### Provided data

════════════════════

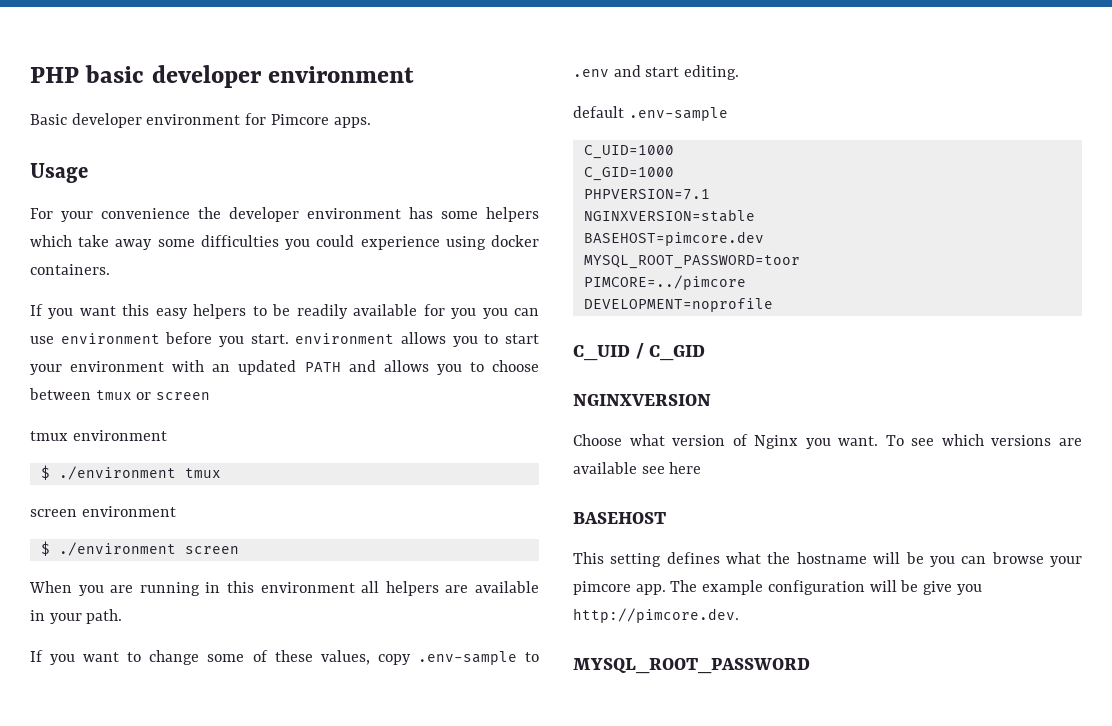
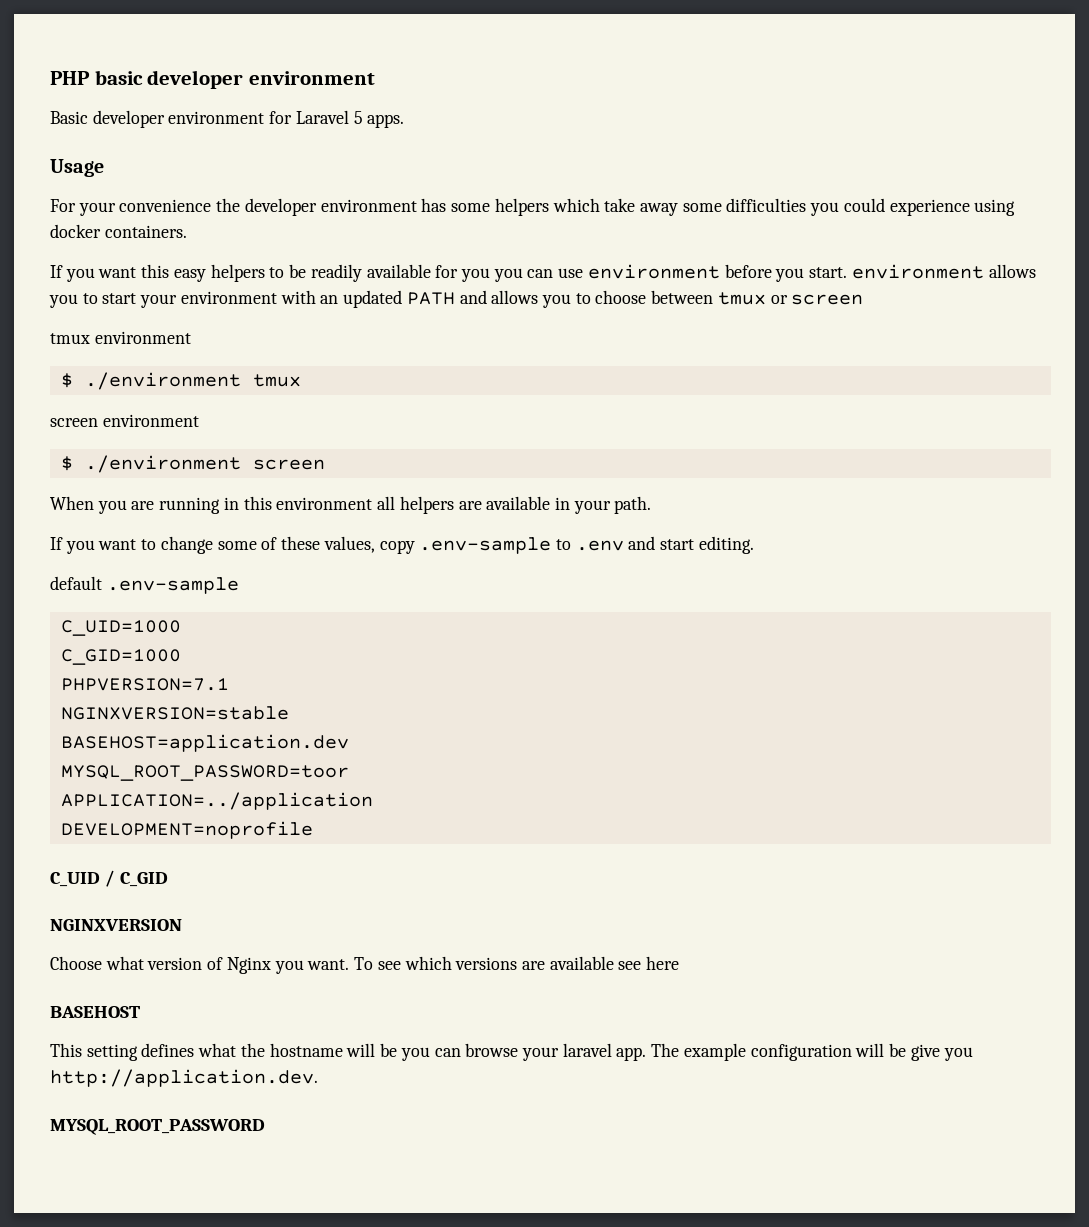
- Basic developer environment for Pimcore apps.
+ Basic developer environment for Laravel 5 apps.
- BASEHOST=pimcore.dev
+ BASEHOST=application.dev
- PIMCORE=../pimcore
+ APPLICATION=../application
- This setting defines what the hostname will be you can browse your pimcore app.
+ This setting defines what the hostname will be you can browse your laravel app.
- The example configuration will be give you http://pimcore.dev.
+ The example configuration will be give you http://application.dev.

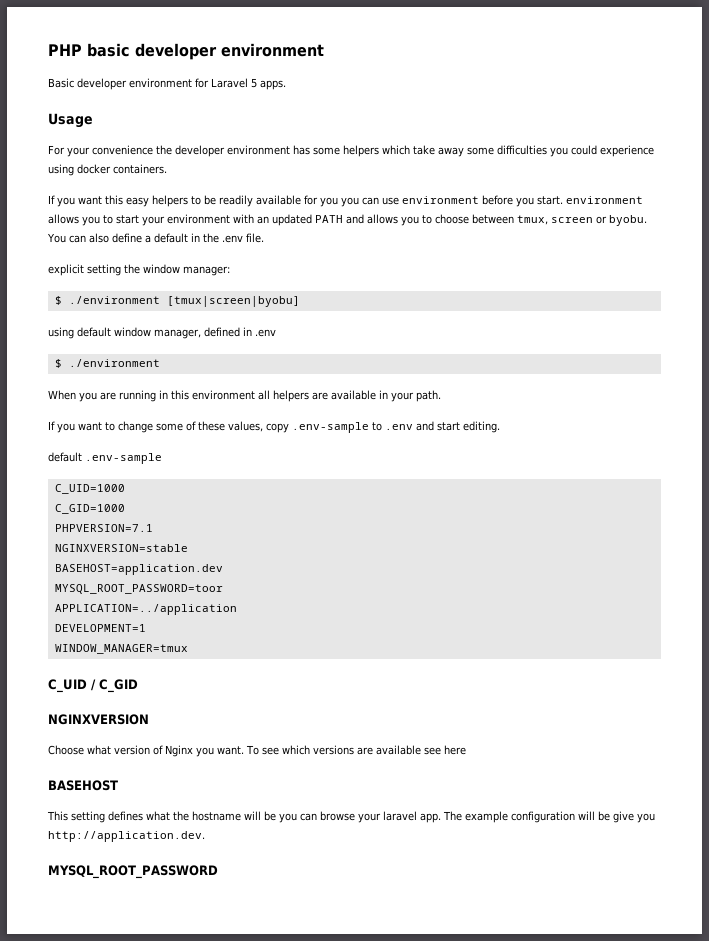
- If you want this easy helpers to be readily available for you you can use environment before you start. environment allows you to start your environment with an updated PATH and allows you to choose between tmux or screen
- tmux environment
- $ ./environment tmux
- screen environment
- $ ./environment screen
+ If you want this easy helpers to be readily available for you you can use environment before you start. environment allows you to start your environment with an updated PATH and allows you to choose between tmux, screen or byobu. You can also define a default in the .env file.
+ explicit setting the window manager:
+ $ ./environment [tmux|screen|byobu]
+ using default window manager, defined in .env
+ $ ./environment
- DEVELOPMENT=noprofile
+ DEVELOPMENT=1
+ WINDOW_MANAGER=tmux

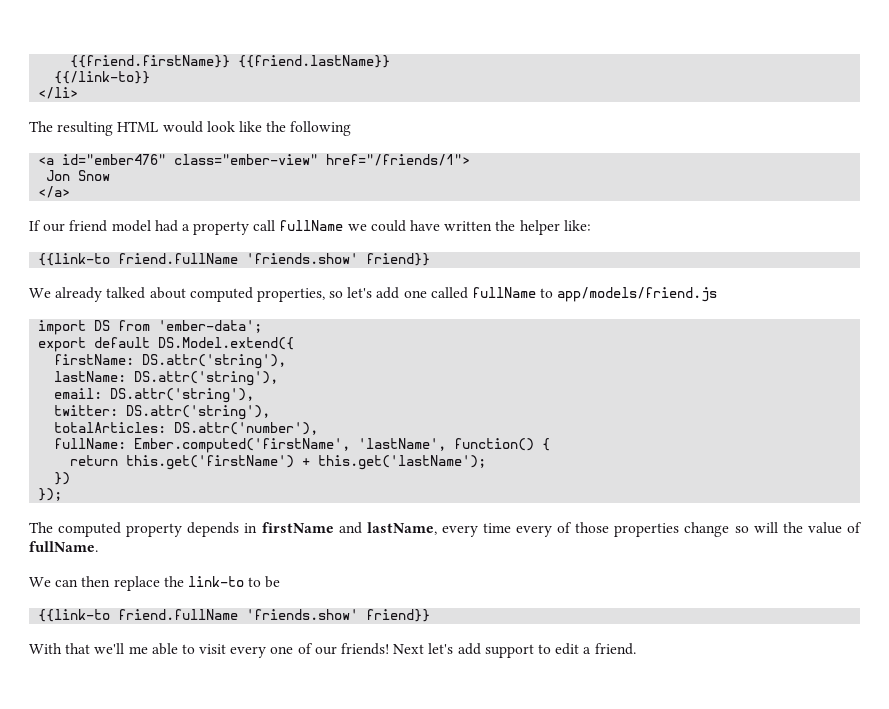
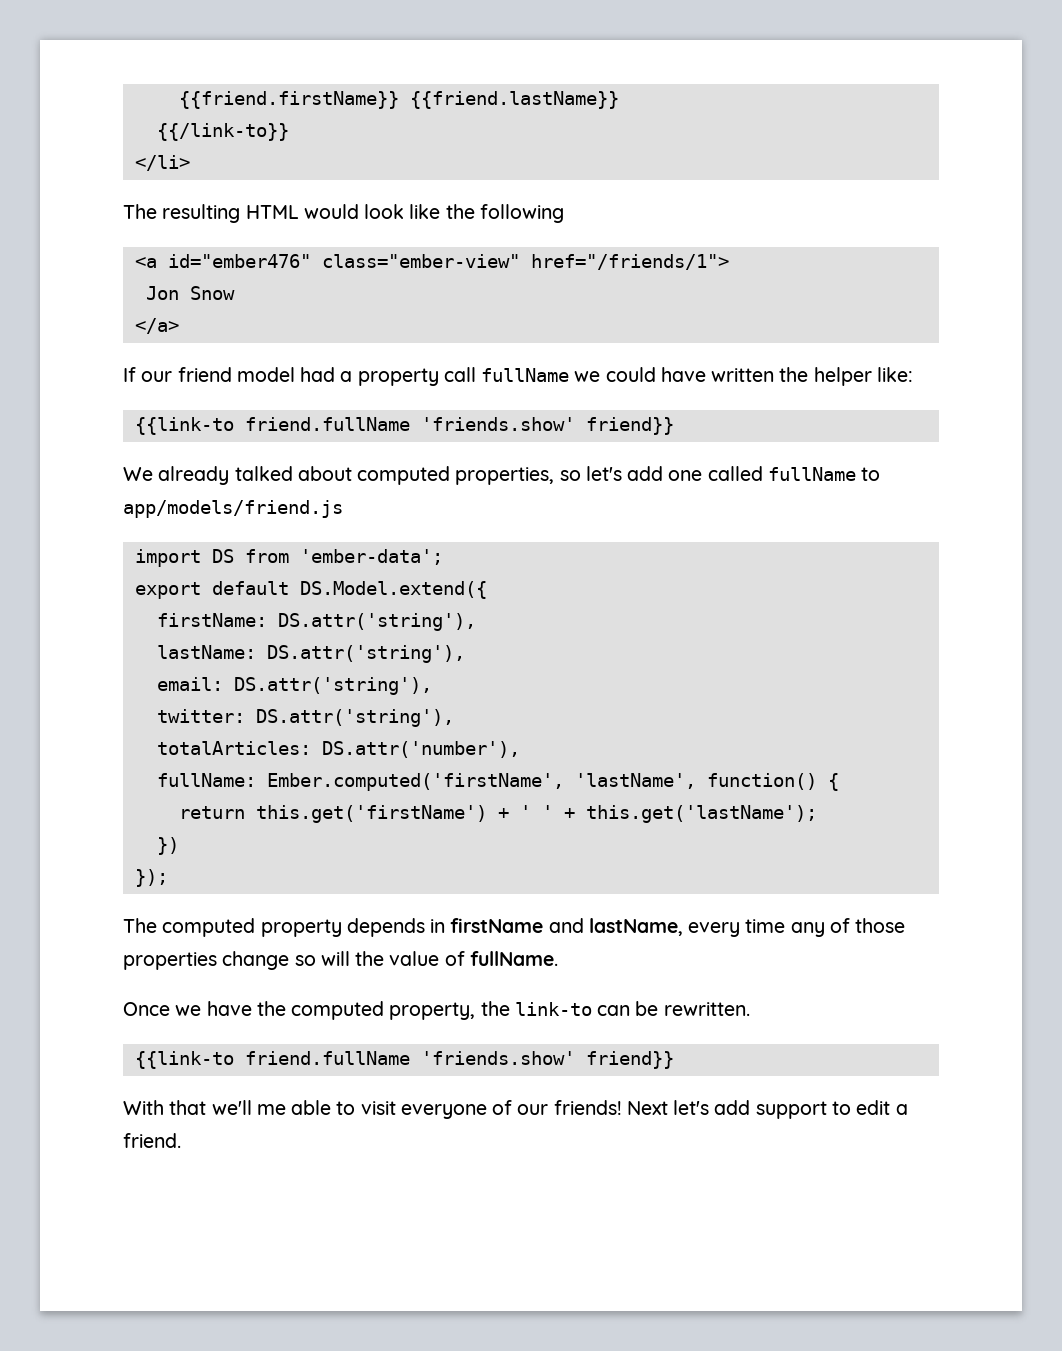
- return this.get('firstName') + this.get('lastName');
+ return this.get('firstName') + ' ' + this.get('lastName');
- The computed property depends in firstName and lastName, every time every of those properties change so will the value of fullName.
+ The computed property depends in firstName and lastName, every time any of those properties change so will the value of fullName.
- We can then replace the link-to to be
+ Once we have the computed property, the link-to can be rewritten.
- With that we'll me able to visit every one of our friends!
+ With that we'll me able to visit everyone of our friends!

════════════════════

### Work to be completed
Count the lines in the listing where the string "application" appears, and give only the count.

### Result for this task
3